→ Web interface edit records:

┄┄┄┄┄┄┄┄┄┄

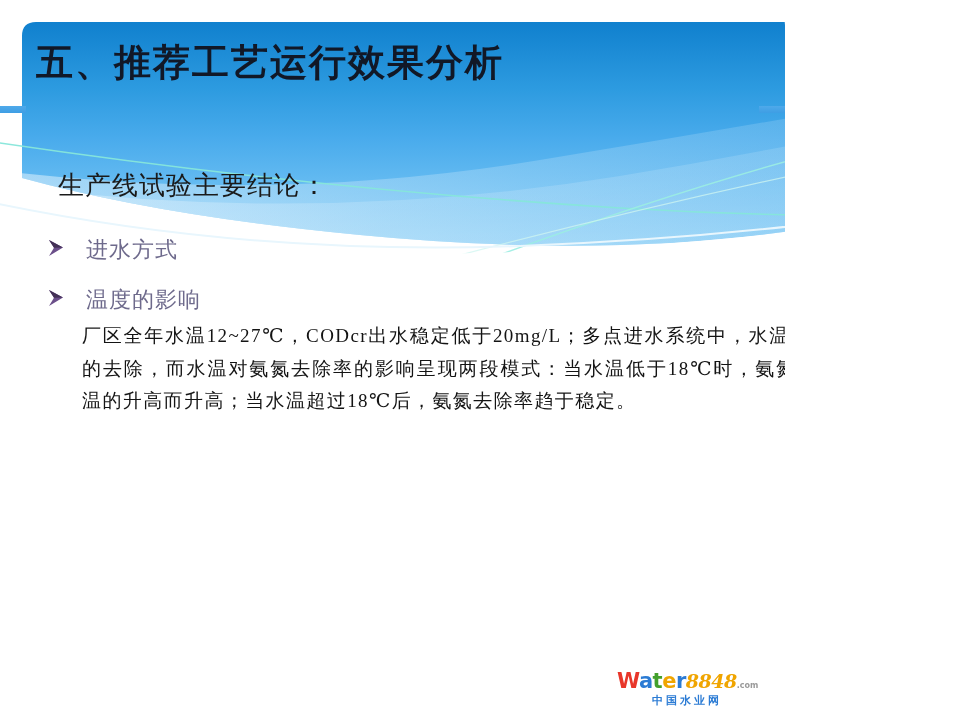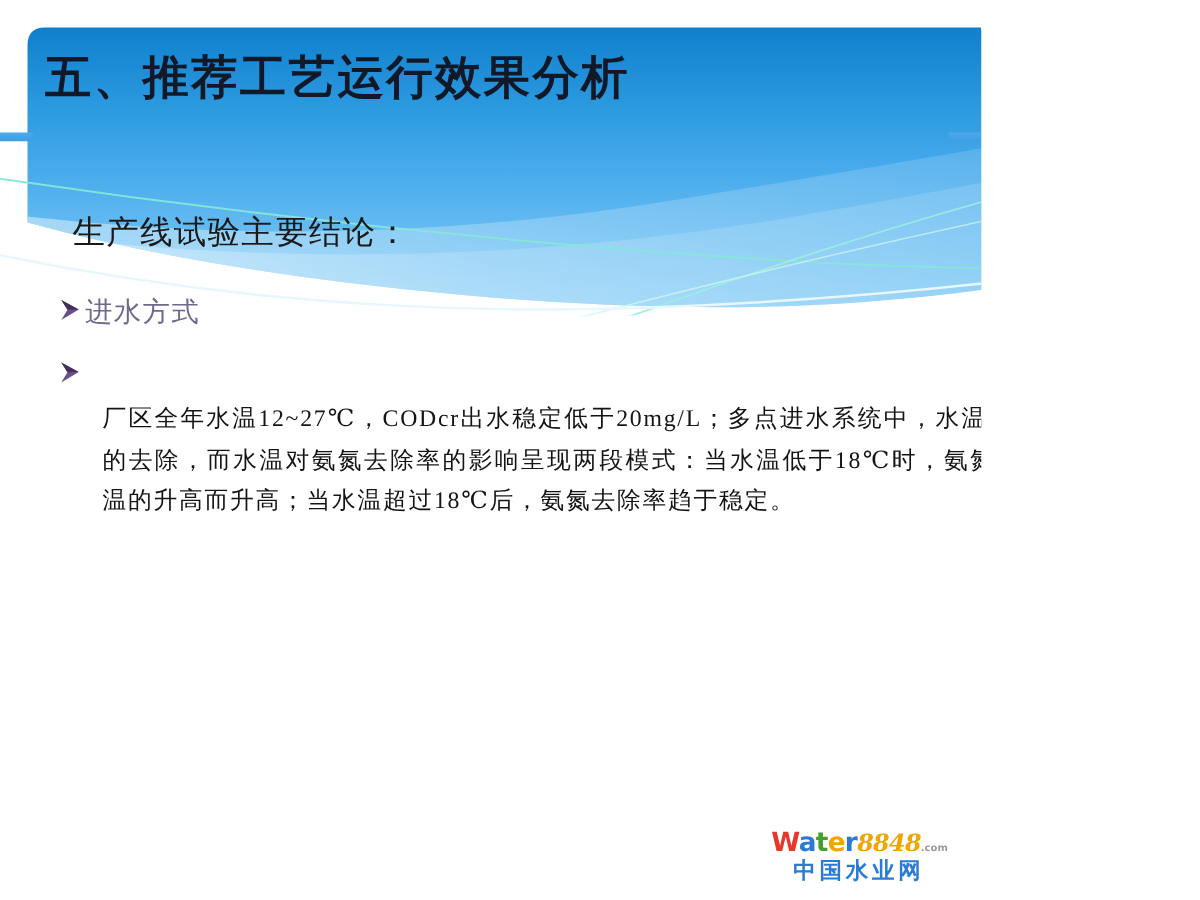--- a/index.html
+++ b/index.html
@@ -65,21 +65,21 @@
     position: absolute;
     left: 48px; top: 236px;
     width: 880px;
   }
   .section { margin-bottom: 22px; }
   .section:last-child { margin-bottom: 0; }
 
   .sec-head {
     display: flex;
     align-items: flex-start;
-    gap: 3px;
+    gap: 21px;
     margin-bottom: 6px;
   }
   .arrow-bullet {
     flex: 0 0 auto;
     width: 17px; height: 26px;
     display: inline-block;
     margin-top: 2px;
   }
   .arrow-bullet svg { display: block; }
   .sec-title {
@@ -135,21 +135,21 @@
     font-family: "DejaVu Sans", "Liberation Sans", sans-serif;
     font-size: 8px;
     font-weight: 700;
     color: #9a9a9a;
     letter-spacing: 0;
   }
   .wm-bottom {
     margin-top: 3px;
     font-family: "DejaVu Sans", "Liberation Sans", sans-serif;
     font-weight: 700;
-    font-size: 18px;
+    font-size: 11px;
     color: #2B7BD4;
     letter-spacing: 3px;
     white-space: nowrap;
   }
 </style>
 </head>
 <body>
 
 <div id="slide">
 
@@ -218,20 +218,21 @@
     </div>
 
     <div class="section">
       <div class="sec-head">
         <span class="arrow-bullet">
           <svg width="17" height="20" viewBox="0 0 17 20">
             <path d="M1,2 L15,9.6 L1,18 L6,9.8 Z" fill="#6B4F8A"></path>
             <path d="M1,2 L15,9.6 L6,9.8 Z" fill="#433056"></path>
           </svg>
         </span>
+        <span class="sec-title">温度的影响</span>
       </div>
       <div class="sec-body">厂区全年水温12~27℃，CODcr出水稳定低于20mg/L；多点进水系统中，水温升高有利于TN的去除，而水温对氨氮去除率的影响呈现两段模式：当水温低于18℃时，氨氮去除率随着水温的升高而升高；当水温超过18℃后，氨氮去除率趋于稳定。</div>
     </div>
 
   </div>
 
   <div class="watermark">
     <div class="wm-top"><span class="l1">W</span><span class="l2">a</span><span class="l3">t</span><span class="l4">e</span><span class="l5">r</span><span class="wm-num">8848</span><span class="wm-dotcom">.com</span></div>
     <div class="wm-bottom">中国水业网</div>
   </div>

┄┄┄┄┄┄┄┄┄┄

→ THE TASK: Reproduce the data above verbatim, minus any images.

→ REPLY TO THE TASK:
--- a/index.html
+++ b/index.html
@@ -65,21 +65,21 @@
     position: absolute;
     left: 48px; top: 236px;
     width: 880px;
   }
   .section { margin-bottom: 22px; }
   .section:last-child { margin-bottom: 0; }
 
   .sec-head {
     display: flex;
     align-items: flex-start;
-    gap: 3px;
+    gap: 21px;
     margin-bottom: 6px;
   }
   .arrow-bullet {
     flex: 0 0 auto;
     width: 17px; height: 26px;
     display: inline-block;
     margin-top: 2px;
   }
   .arrow-bullet svg { display: block; }
   .sec-title {
@@ -135,21 +135,21 @@
     font-family: "DejaVu Sans", "Liberation Sans", sans-serif;
     font-size: 8px;
     font-weight: 700;
     color: #9a9a9a;
     letter-spacing: 0;
   }
   .wm-bottom {
     margin-top: 3px;
     font-family: "DejaVu Sans", "Liberation Sans", sans-serif;
     font-weight: 700;
-    font-size: 18px;
+    font-size: 11px;
     color: #2B7BD4;
     letter-spacing: 3px;
     white-space: nowrap;
   }
 </style>
 </head>
 <body>
 
 <div id="slide">
 
@@ -218,20 +218,21 @@
     </div>
 
     <div class="section">
       <div class="sec-head">
         <span class="arrow-bullet">
           <svg width="17" height="20" viewBox="0 0 17 20">
             <path d="M1,2 L15,9.6 L1,18 L6,9.8 Z" fill="#6B4F8A"></path>
             <path d="M1,2 L15,9.6 L6,9.8 Z" fill="#433056"></path>
           </svg>
         </span>
+        <span class="sec-title">温度的影响</span>
       </div>
       <div class="sec-body">厂区全年水温12~27℃，CODcr出水稳定低于20mg/L；多点进水系统中，水温升高有利于TN的去除，而水温对氨氮去除率的影响呈现两段模式：当水温低于18℃时，氨氮去除率随着水温的升高而升高；当水温超过18℃后，氨氮去除率趋于稳定。</div>
     </div>
 
   </div>
 
   <div class="watermark">
     <div class="wm-top"><span class="l1">W</span><span class="l2">a</span><span class="l3">t</span><span class="l4">e</span><span class="l5">r</span><span class="wm-num">8848</span><span class="wm-dotcom">.com</span></div>
     <div class="wm-bottom">中国水业网</div>
   </div>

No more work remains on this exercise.